Tinnitus produced by abnormal contractions of the tensor tympani or stapedius muscles has been thought to exist. Tinnitus may be intermittent or continuous. It also has an endless variety of sound, from one almost unrecognizable to a roar so loud as to render the patient nearly distracted.
Location of the Tinnitus.—Those varieties due to a diseased external or middle ear locate the sound, as a rule, in the ear itself. Subjective tinnitus is often located in the frontal and occipital regions; often also in the ear itself. It is also to be noted that marked tinnitus may be associated with a low degree of deafness, and the converse is true: slight tinnitus may be associated with a high degree of deafness.
PROGNOSIS.—The removal of tinnitus depends entirely upon the cause of it and the possibility of its removal. Continuous tinnitus is always to be regarded as a more pronounced symptom than the intermittent form.

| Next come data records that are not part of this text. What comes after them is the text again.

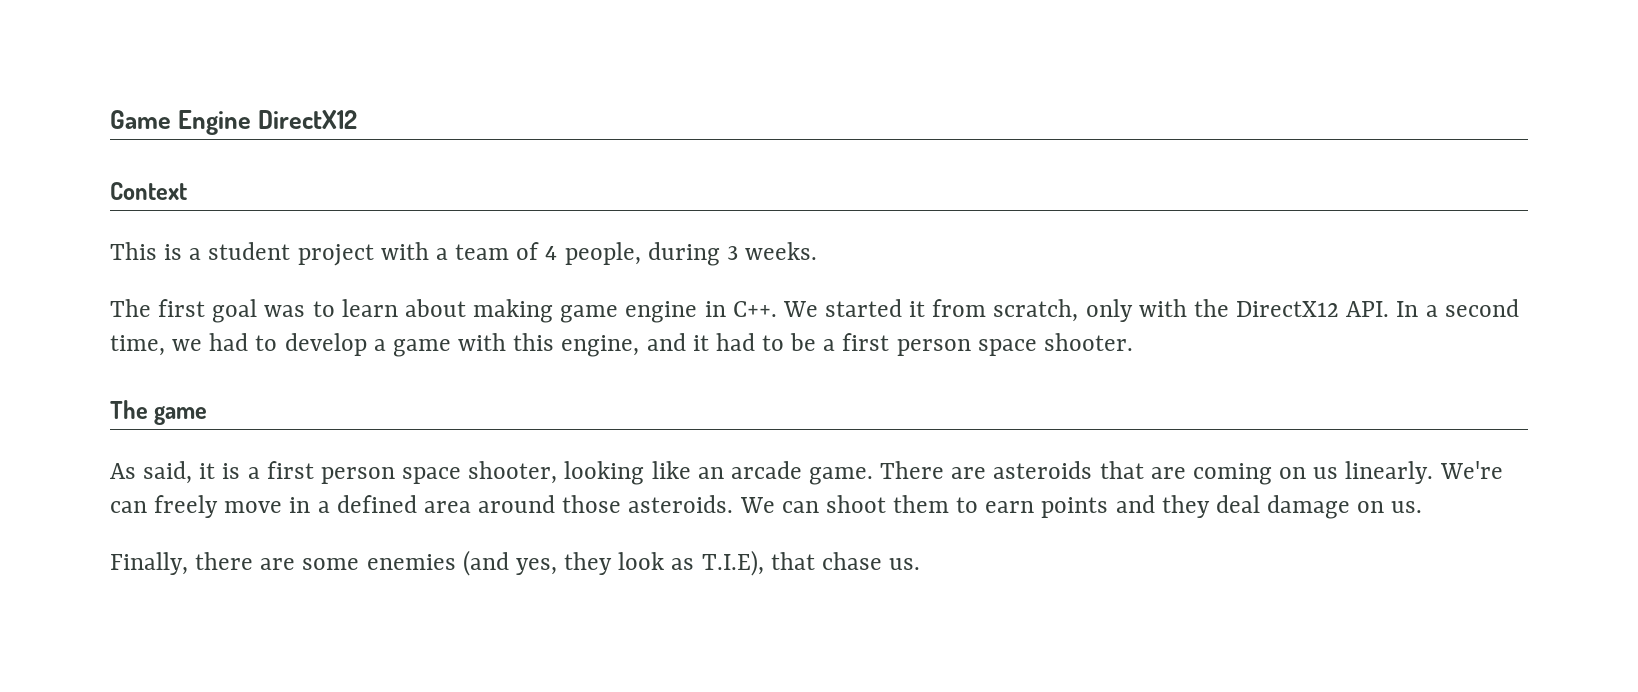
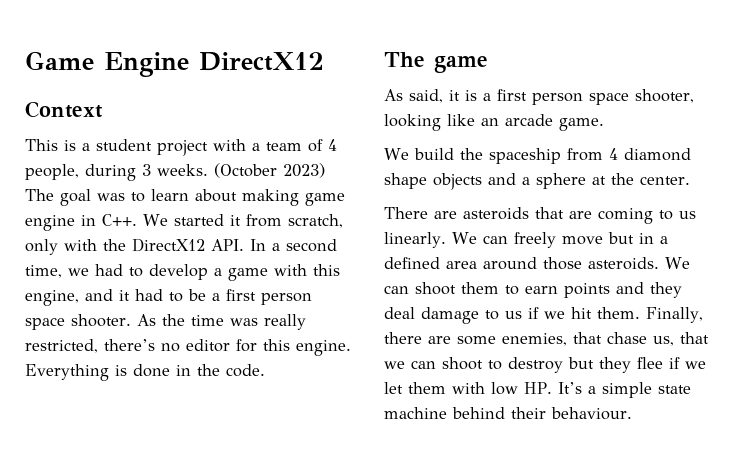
- This is a student project with a team of 4 people, during 3 weeks.
- The first goal was to learn about making game engine in C++. We started it from scratch, only with the DirectX12 API. In a second time, we had to develop a game with this engine, and it had to be a first person space shooter.
+ This is a student project with a team of 4 people, during 3 weeks. (October 2023) The goal was to learn about making game engine in C++. We started it from scratch, only with the DirectX12 API. In a second time, we had to develop a game with this engine, and it had to be a first person space shooter. As the time was really restricted, there’s no editor for this engine. Everything is done in the code.
- As said, it is a first person space shooter, looking like an arcade game. There are asteroids that are coming on us linearly.
+ As said, it is a first person space shooter, looking like an arcade game.
+ We build the spaceship from 4 diamond shape objects and a sphere at the center.
+ There are asteroids that are coming to us linearly.
- We're can freely move in a defined area around those asteroids.
+ We can freely move but in a defined area around those asteroids.
- We can shoot them to earn points and they deal damage on us.
- Finally, there are some enemies (and yes, they look as T.I.E), that chase us.
+ We can shoot them to earn points and they deal damage to us if we hit them. Finally, there are some enemies, that chase us, that we can shoot to destroy but they flee if we let them with low HP. It’s a simple state machine behind their behaviour.

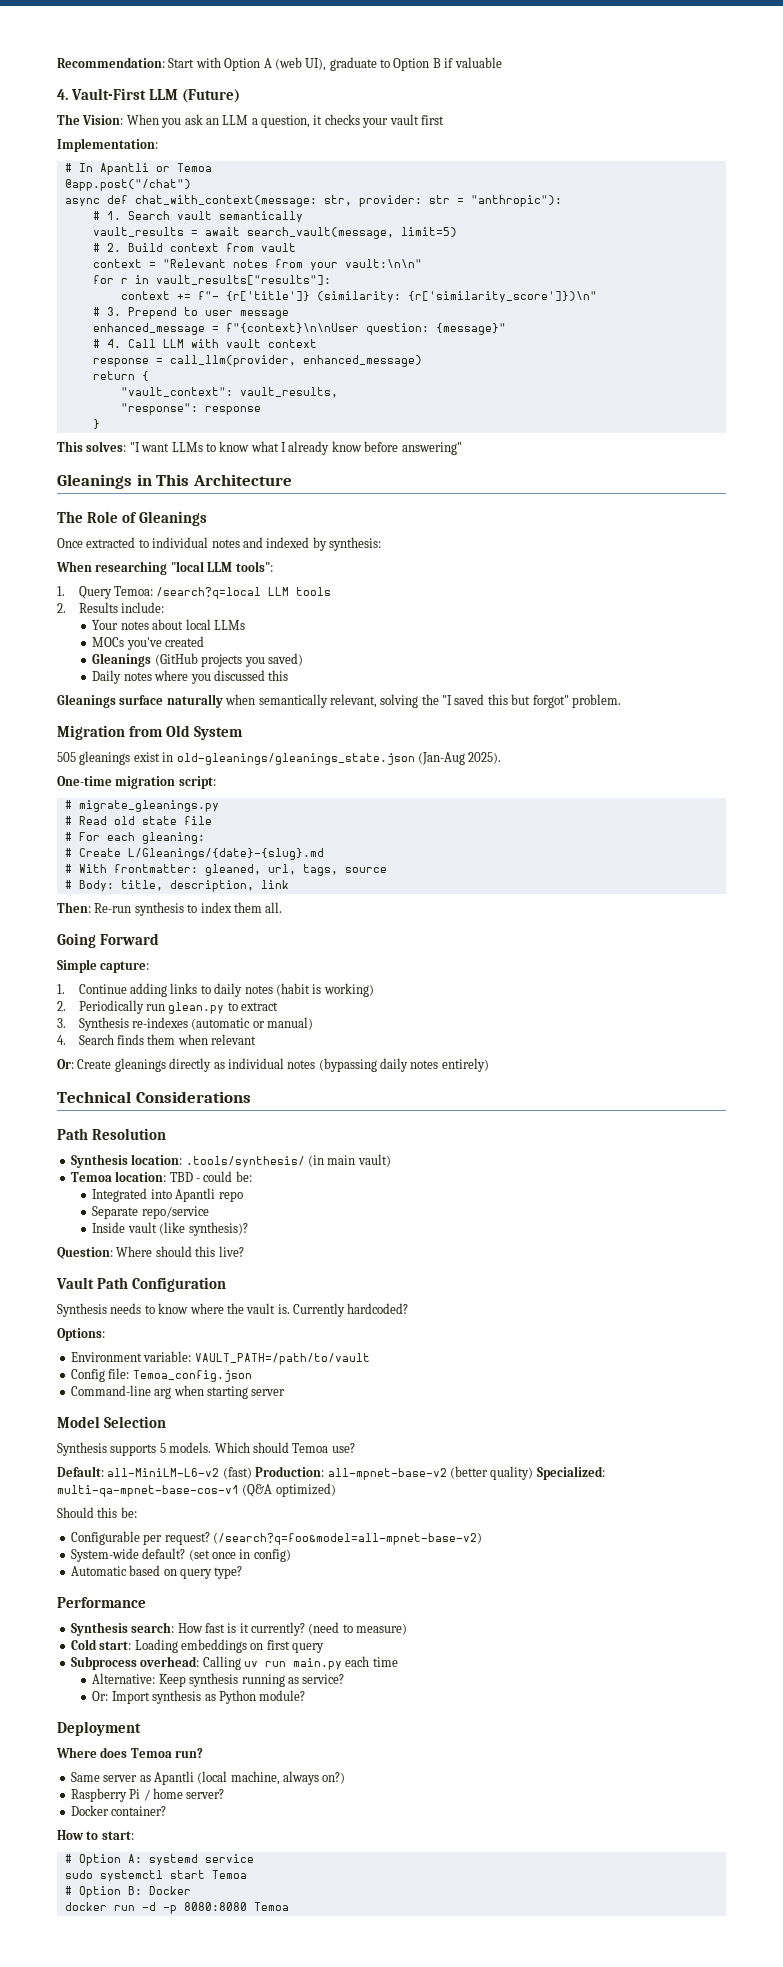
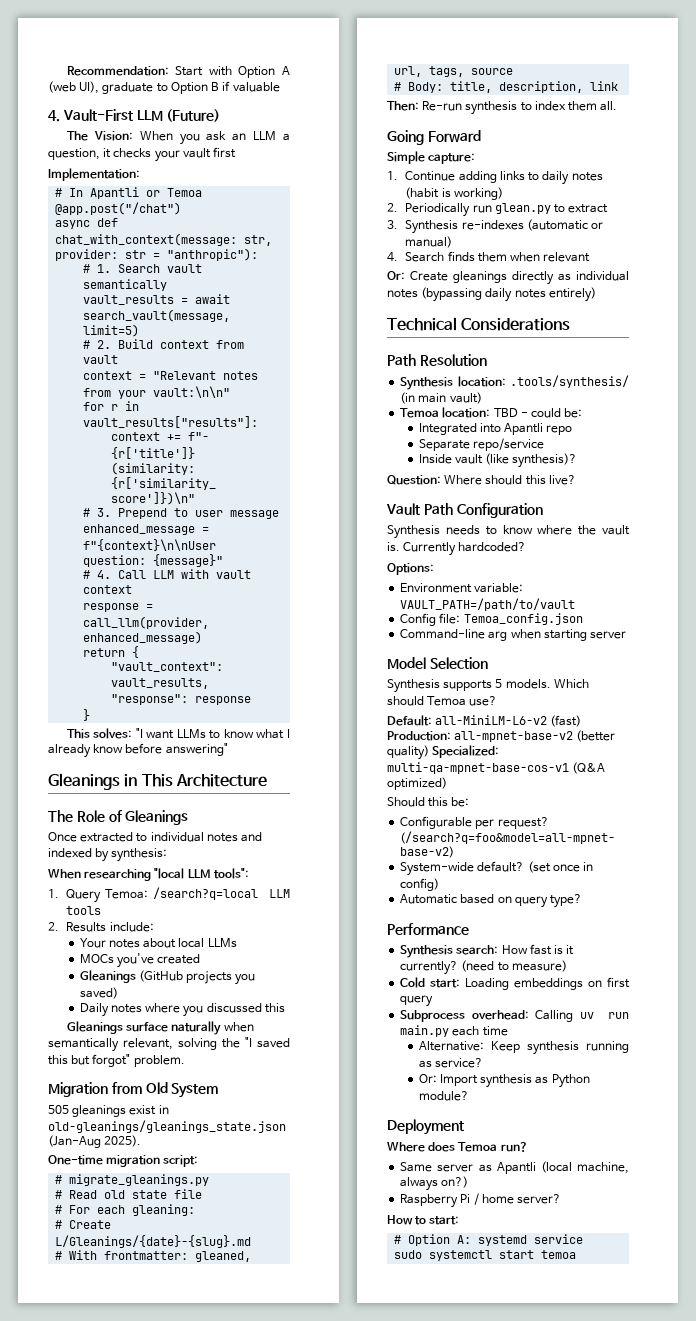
- Docker container?
- sudo systemctl start Temoa
- # Option B: Docker
- docker run -d -p 8080:8080 Temoa
+ sudo systemctl start temoa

The TREATMENT will be directed to the removal of the cause. If the disease is located in the external canal or middle ear, or in a diseased condition of the naso-pharynx, these irritating causes should be removed by treatment already laid down in previous pages. The treatment of subjective tinnitus will be guided by the same principles. Determine the cause and seek for its removal. As to whether any particular drugs exist peculiarly adapted to the removal of tinnitus, I would say that in tinnitus of a subjective character or due to nerve-irritation the bromides are indicated in appropriate doses. Inflation of the middle ear with air impregnated with ether (a few drops of ether dropped into a Politzer air-bag and the inflation made by the Politzer method), at intervals of three or four days, in some cases proves of benefit.